+++ Records for processing

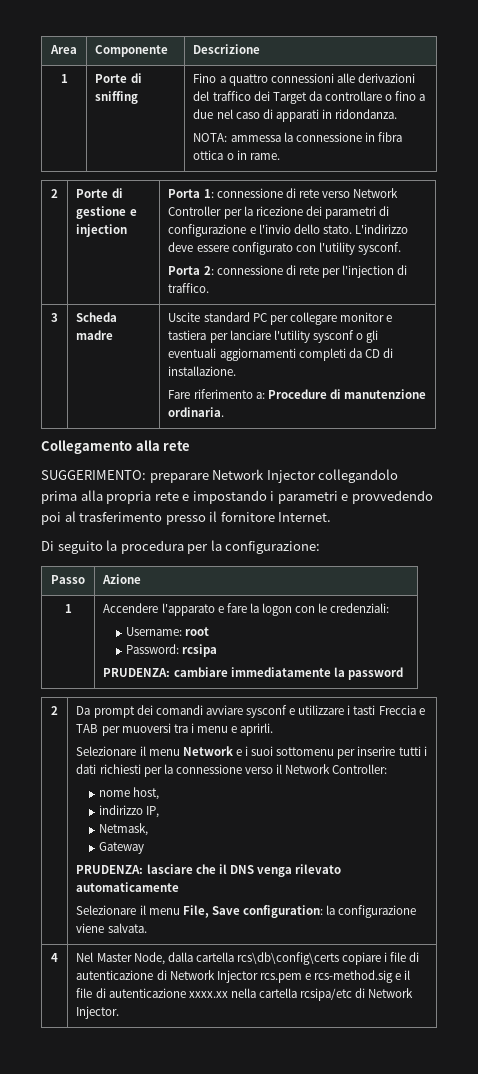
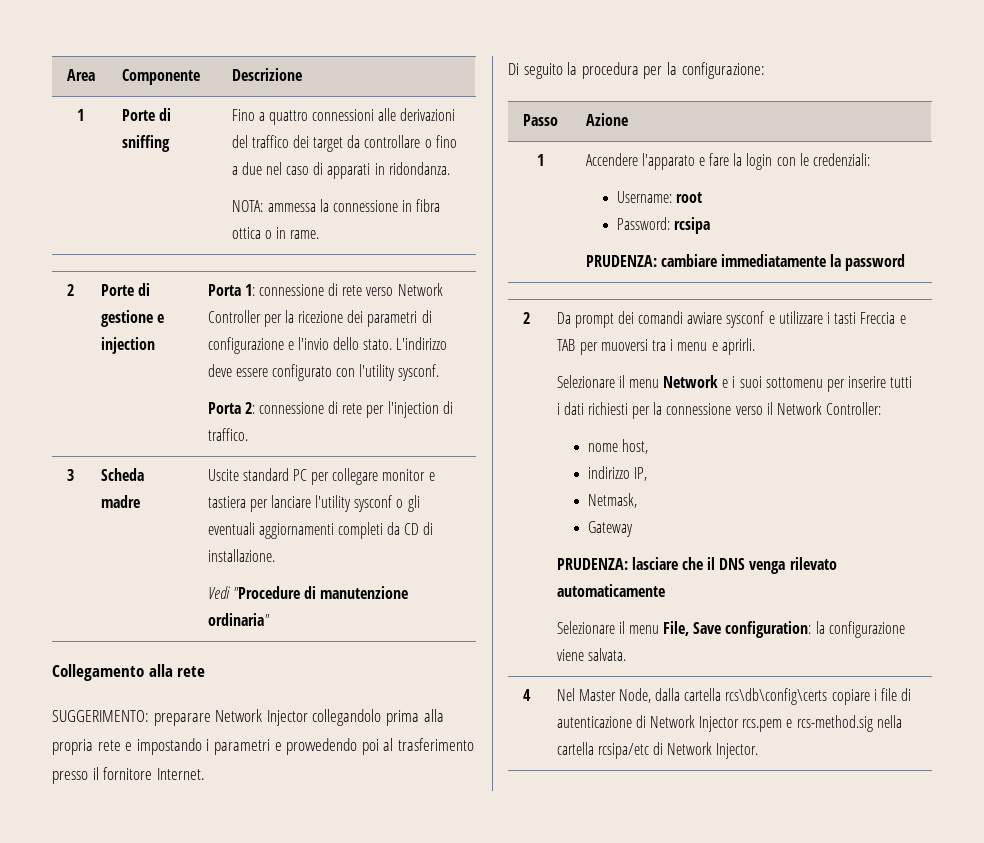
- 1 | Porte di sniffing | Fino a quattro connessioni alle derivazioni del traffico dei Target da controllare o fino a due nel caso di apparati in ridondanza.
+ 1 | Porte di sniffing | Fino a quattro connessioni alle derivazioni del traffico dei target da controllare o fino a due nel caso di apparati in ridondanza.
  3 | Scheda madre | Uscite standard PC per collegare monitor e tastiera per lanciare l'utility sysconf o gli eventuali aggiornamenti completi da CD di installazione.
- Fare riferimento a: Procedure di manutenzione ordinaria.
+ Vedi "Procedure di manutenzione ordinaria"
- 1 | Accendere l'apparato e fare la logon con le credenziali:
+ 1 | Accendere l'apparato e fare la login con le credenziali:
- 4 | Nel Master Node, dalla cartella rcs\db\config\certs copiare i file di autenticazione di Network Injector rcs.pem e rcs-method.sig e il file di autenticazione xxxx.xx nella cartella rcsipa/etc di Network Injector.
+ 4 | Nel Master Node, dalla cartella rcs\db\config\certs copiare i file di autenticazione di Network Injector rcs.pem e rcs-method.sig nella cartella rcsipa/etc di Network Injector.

++++++
+++ Records for processing

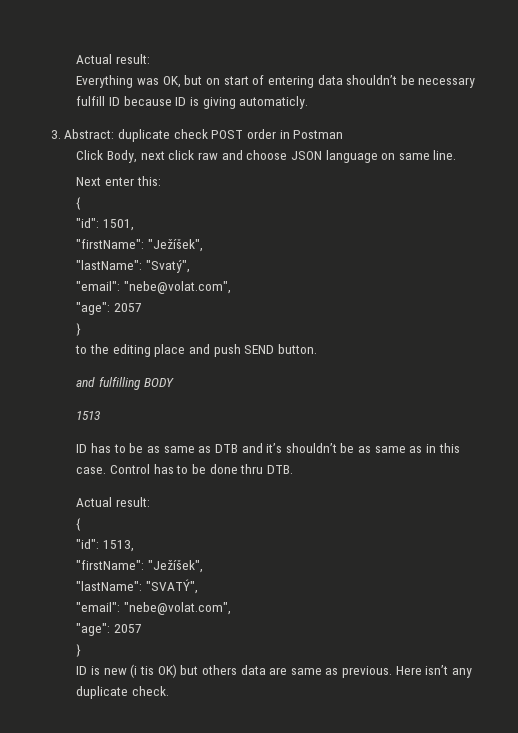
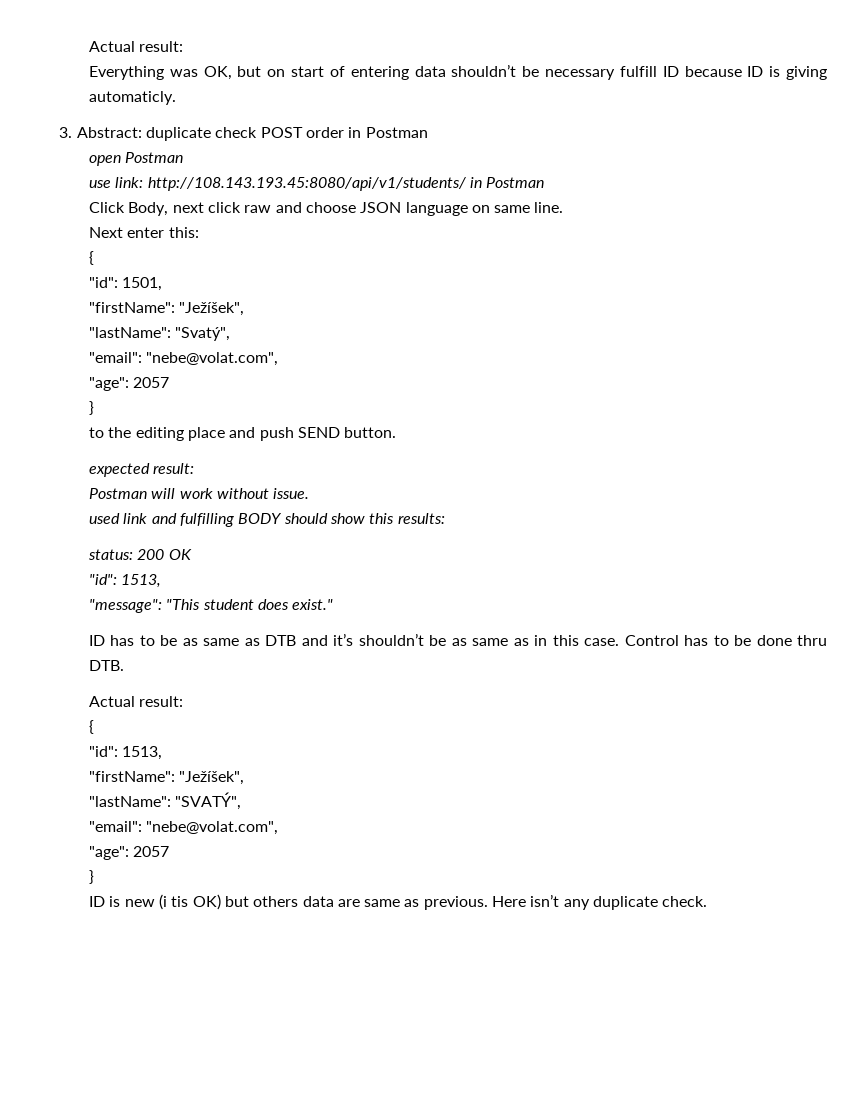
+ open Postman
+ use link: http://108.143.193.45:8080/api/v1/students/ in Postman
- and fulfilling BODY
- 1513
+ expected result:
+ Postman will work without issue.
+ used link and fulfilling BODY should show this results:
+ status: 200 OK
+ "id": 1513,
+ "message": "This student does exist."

++++++

What to produce:
Copy out each line of the data that has the word "certs" in it.

Reply:
- 4 | Nel Master Node, dalla cartella rcs\db\config\certs copiare i file di autenticazione di Network Injector rcs.pem e rcs-method.sig e il file di autenticazione xxxx.xx nella cartella rcsipa/etc di Network Injector.
+ 4 | Nel Master Node, dalla cartella rcs\db\config\certs copiare i file di autenticazione di Network Injector rcs.pem e rcs-method.sig nella cartella rcsipa/etc di Network Injector.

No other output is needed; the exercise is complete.